One of the theories that spells out why asexual reproduction should stand in the way of a species’ sustainability is the idea that if no new DNA is introduced during reproduction, then harmful gene mutations can accumulate over successive generations, leading to eventual extinction.
Another hypothesis states that because asexual reproduction limits genetic diversity within a species, the animals eventually become unable to adapt to changes in the environment.
“The expectation is that these asexual organisms are at a genetic disadvantage,” says Warren, who is also an assistant professor of genetics. “In nature, the Amazon molly is doing quite well.”
The Amazon molly has remained frozen in evolutionary time.
The researchers discovered that the Amazon molly resulted from a sexual reproduction event involving two different species of fish, when an Atlantic molly first mated with a Sailfin molly 100,000 to 200,000 years ago.
Since then, the resulting Amazon molly has been a hybrid species that remarkably has remained frozen in evolutionary time—yet still continues to thrive.
“That’s about 500,000 generations if you calculate it out to the present day,” Warren says. “The expectation is that many harmful mutations would accumulate in that time, but that’s not what we found.”

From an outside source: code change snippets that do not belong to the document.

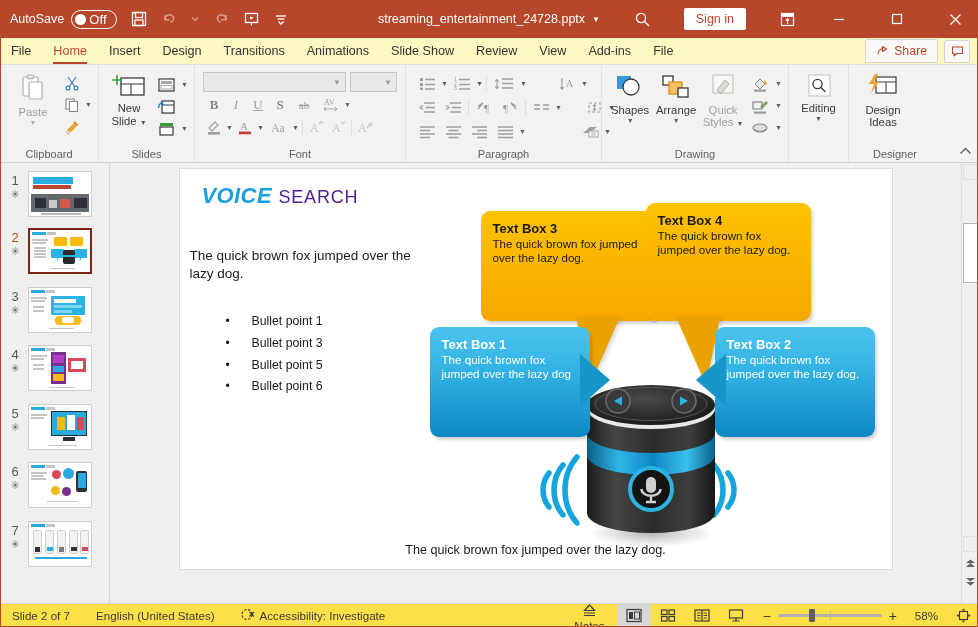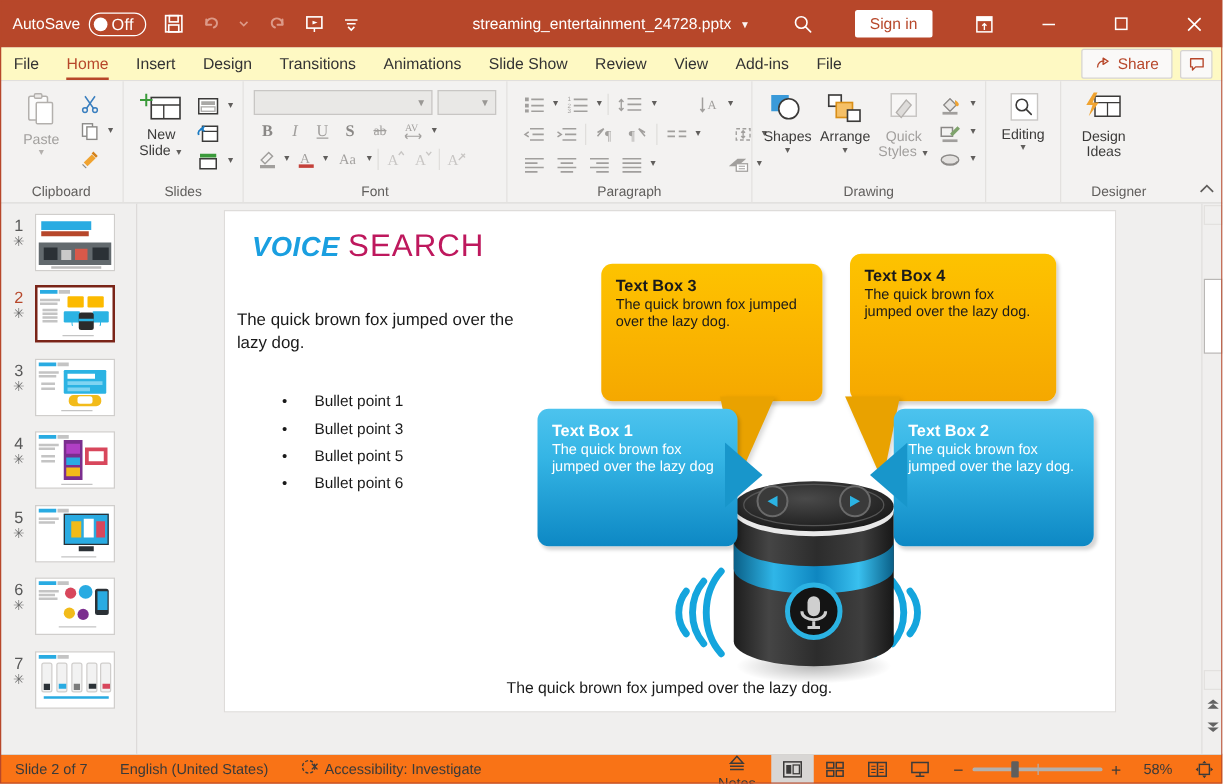--- a/index.html
+++ b/index.html
@@ -135,21 +135,21 @@
     flex:1; background:#f0efee; position:relative; display:flex;
     align-items:flex-start; justify-content:center; min-width:0; overflow:hidden;
   }
   .slide {
     width:714px; height:402px; background:#fff; margin-top:5px;
     border:1px solid #dedcda; position:relative; overflow:hidden;
   }
 
   .s-title { position:absolute; left:22px; top:14px; font-size:22px; letter-spacing:.4px;}
   .s-title .voice { color:#1a9fe0; font-weight:bold; font-style:italic; }
-  .s-title .search { color:#be185d; font-size:25px; letter-spacing:.8px;}
+  .s-title .search { color:#4c1d95; font-size:18px; letter-spacing:.8px;}
 
   .s-body {
     position:absolute; left:10px; top:78px; width:230px; font-size:13.5px;
     color:#1a1a1a; line-height:18px;
   }
   .s-bullets {
     position:absolute; left:38px; top:142px; width:200px; font-size:12.3px; color:#1a1a1a;
   }
   .s-bullets li { list-style:none; position:relative; padding-left:34px; height:21.8px; line-height:21.8px;}
   .s-bullets li::before {
@@ -187,21 +187,21 @@
     align-items:center; justify-content:center; background:#f0efee;
     border:1px solid #e3e1df;
   }
   .vs-thumb {
     position:absolute; left:1px; width:15px; background:#fff; border:1px solid #b9b7b5;
   }
   .tri { width:0;height:0; }
 
   
   .status {
-    height:24px; background:#f97316; border-top:1px solid #d6d4d2; display:flex;
+    height:24px; background:#fde047; border-top:1px solid #d6d4d2; display:flex;
     font-size:11.6px; color:#3b3a39; flex:none; padding-left:12px;
   }
   .status .sitem { display:flex; align-items:center; gap:5px; margin-right:26px; }
   .status .right { margin-left:auto; display:flex; align-items:center; height:100%; }
   .viewbtn {
     width:34px; height:24px; display:flex; align-items:center; justify-content:center;
   }
   .viewbtn.active { background:#d8d6d4; }
   .notesbtn { display:flex; align-items:center; gap:0; padding:0 12px 0 4px; height:24px;flex-direction:column;}
   .zoomwrap { display:flex; align-items:center; gap:7px; padding:0 10px; }
@@ -953,21 +953,21 @@
         </svg>
 
         <div class="callout yellow" style="left:301px; top:42px; width:177px; height:110px;">
           <div class="cb-title">Text Box 3</div>
           <div class="cb-text">The quick brown fox jumped over the lazy dog.</div>
         </div>
         <svg style="position:absolute; left:396px; top:148px; width:60px; height:72px; filter:drop-shadow(2px 2px 2px rgba(0,0,0,.16));" viewBox="0 0 60 72">
           <path d="M0 0 L44 0 L14 68 Z" fill="#e9a200"></path>
         </svg>
 
-        <div class="callout yellow" style="left:500px; top:34px; width:165px; height:118px;">
+        <div class="callout yellow" style="left:466px; top:34px; width:165px; height:118px;">
           <div class="cb-title">Text Box 4</div>
           <div class="cb-text">The quick brown fox jumped over the lazy dog.</div>
         </div>
         <svg style="position:absolute; left:486px; top:148px; width:60px; height:72px; filter:drop-shadow(2px 2px 2px rgba(0,0,0,.16));" viewBox="0 0 60 72">
           <path d="M10 0 L54 0 L40 68 Z" fill="#e9a200"></path>
         </svg>
 
         <div class="callout blue" style="left:250px; top:158px; width:160px; height:110px;">
           <div class="cb-title">Text Box 1</div>
           <div class="cb-text">The quick brown fox jumped over the lazy dog</div>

The Amazon molly reproduces by “mating” with a male fish of a related species. But the male’s DNA is not incorporated into the offspring. Instead, mating with the male fish triggers the replication of the entire maternal genome.
In essence, mollies clone themselves. They don’t lay eggs but instead give birth to large broods of live offspring.

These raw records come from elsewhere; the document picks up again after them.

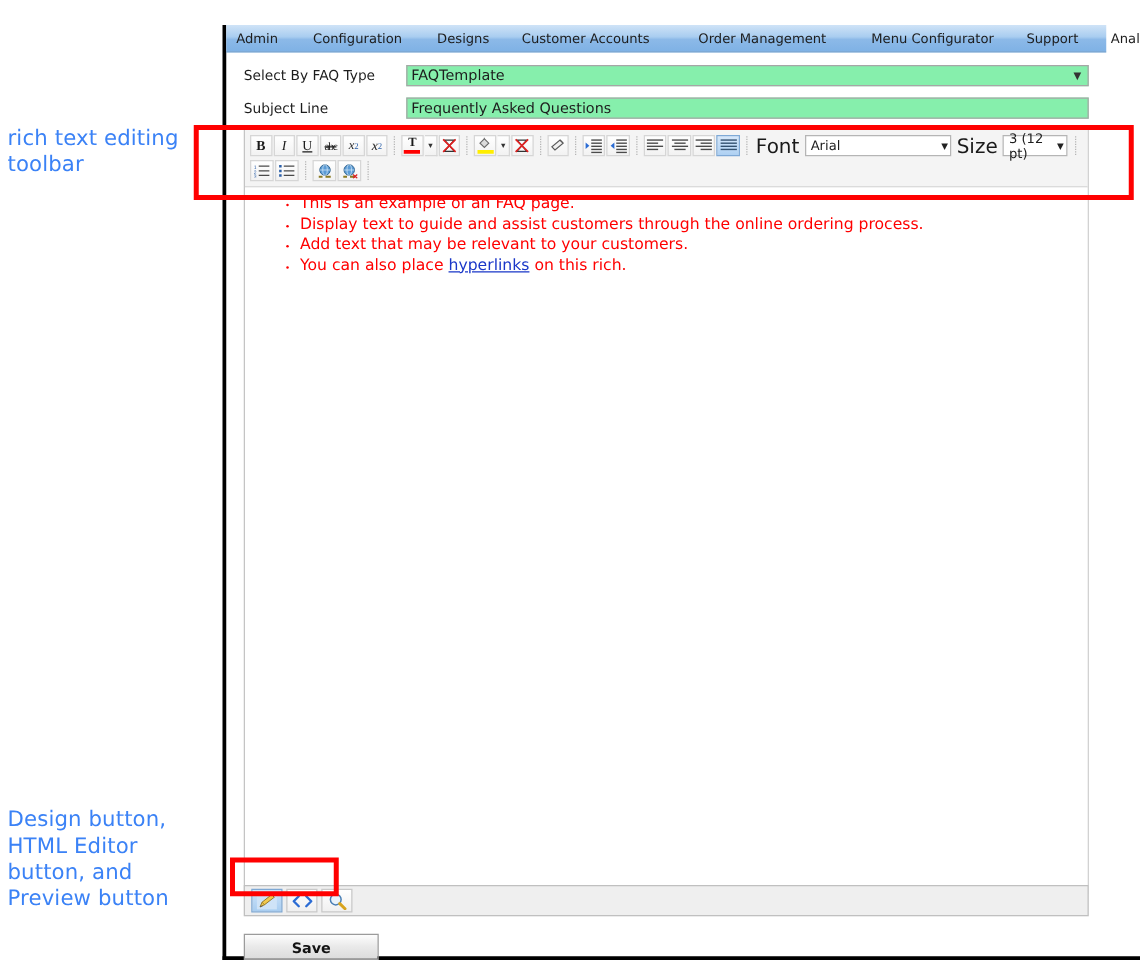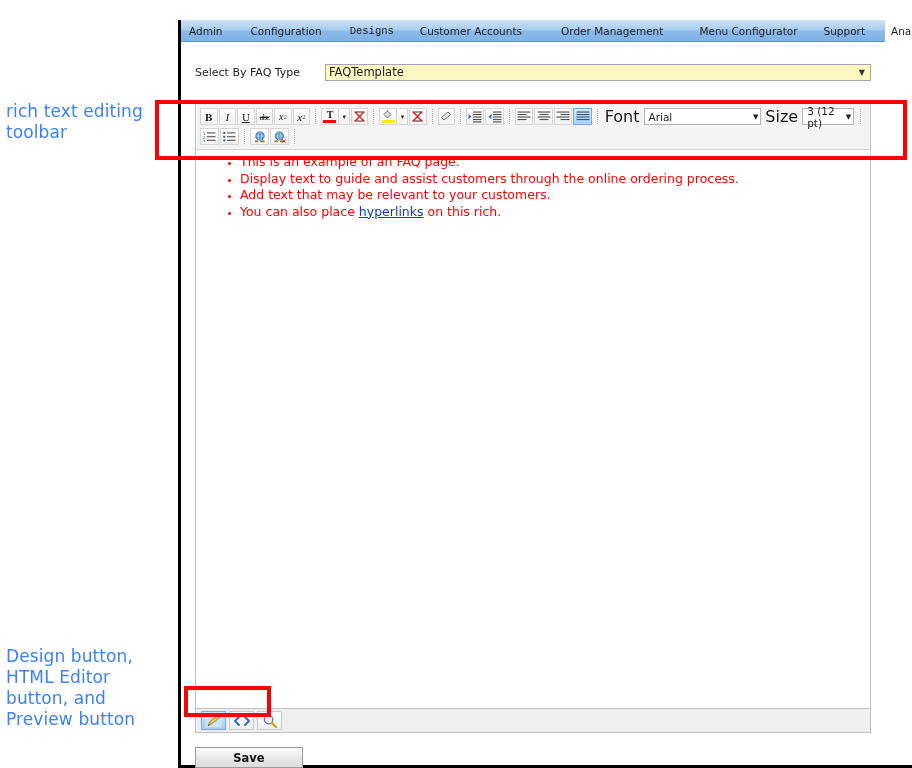--- a/index.html
+++ b/index.html
@@ -60,41 +60,41 @@
     font-size: 10.5px;
     padding: 0 0;
     white-space: nowrap;
     cursor: default;
   }
 
   
   #form-area {
     position: absolute;
     left: 0;
-    top: 34px;
+    top: 22px;
     width: 704px;
     padding: 10px 14px 0 14px;
     box-sizing: border-box;
   }
   .form-row {
     display: flex;
     align-items: center;
     margin-bottom: 9px;
   }
   .form-label {
     width: 130px;
     font-family: "DejaVu Sans", sans-serif;
     font-size: 11px;
     color: #1d1d1d;
   }
   .field-box {
     flex: 1;
     height: 17px;
     border: 1px solid #a6a6a6;
-    background: #fef9c3;
+    background: #86efac;
     display: flex;
     align-items: center;
     padding: 0 3px;
     box-sizing: border-box;
     font-family: "DejaVu Sans", sans-serif;
     font-size: 11.5px;
     color: #1d1d1d;
     position: relative;
   }
   .field-value { flex: 1; line-height: 15px; }
@@ -296,38 +296,44 @@
 
 <div class="annotation" id="anno-toolbar">rich text editing toolbar</div>
 
 <div class="annotation" id="anno-buttons">Design button, HTML Editor button, and Preview button</div>
 
 <div id="page-frame">
 
   <div id="nav-bar">
     <div class="nav-item" style="margin-left:8px;">Admin</div>
     <div class="nav-item" style="margin-left:28px;">Configuration</div>
-    <div class="nav-item" style="margin-left:28px;font-family:Liberation Mono, monospace;">Designs</div>
+    <div class="nav-item" style="margin-left:28px;">Designs</div>
     <div class="nav-item" style="margin-left:26px;">Customer Accounts</div>
     <div class="nav-item" style="margin-left:39px;">Order Management</div>
     <div class="nav-item" style="margin-left:36px;">Menu Configurator</div>
     <div class="nav-item" style="margin-left:26px;">Support</div>
     <div class="nav-item" style="margin-left:26px;">Analytics</div>
   </div>
 
   <div id="form-area">
 
     <div class="form-row">
       <div class="form-label">Select By FAQ Type</div>
       <div class="field-box">
         <span class="field-value">FAQTemplate</span>
         <span class="select-caret">▼</span>
       </div>
     </div>
 
+    <div class="form-row">
+      <div class="form-label">Subject Line</div>
+      <div class="field-box">
+        <span class="field-value">Frequently Asked Questions</span>
+      </div>
+    </div>
 
   </div>
 
   <div id="editor-wrap">
 
     <div id="toolbar">
 
       <div class="tb-row">
 
         <div class="tb-btn g-bold">B</div>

Scientists have long theorized that clones, by failing to purge harmful mutations, should experience decay in the genome and eventual extinction over generations.
“This study caps an intensive, collaborative study, marking the first glimpse of the genomic features of an asexual vertebrate and setting up a platform for future molecular, cellular and developmental work in this interesting species,” says Michael Lynch, director of the Biodesign Center for Mechanisms of Evolution at Arizona State University.
So although the Amazon molly has thrived for thousands of years, it remains resistant to giving away its genomic secrets—for now.
“It may be that the Amazon molly has the best of both worlds,” says Manfred Schartl, professor and chair of biochemistry at the University of Wurzburg.
“It seems to have some advantages that we see in species that reproduce sexually and other advantages normally seen in species that produce offspring nonsexually, such as large population sizes.”
The findings appear in Nature Ecology & Evolution.
The National Institutes of Health; the National Science Foundation; the German Research Foundation; the German Science Foundation; the European Molecular Biology Organization; Fundacio Zoo Barcelona; Secretaria d’Universitats i Recerca del Departament d’Economia i Coneixement de la Generalitat de Catalunya; the Intramural Research Program of the NIH; the National Library of Medicine; the Wellcome Trust; and the European Molecular Biology Laboratory funded the work.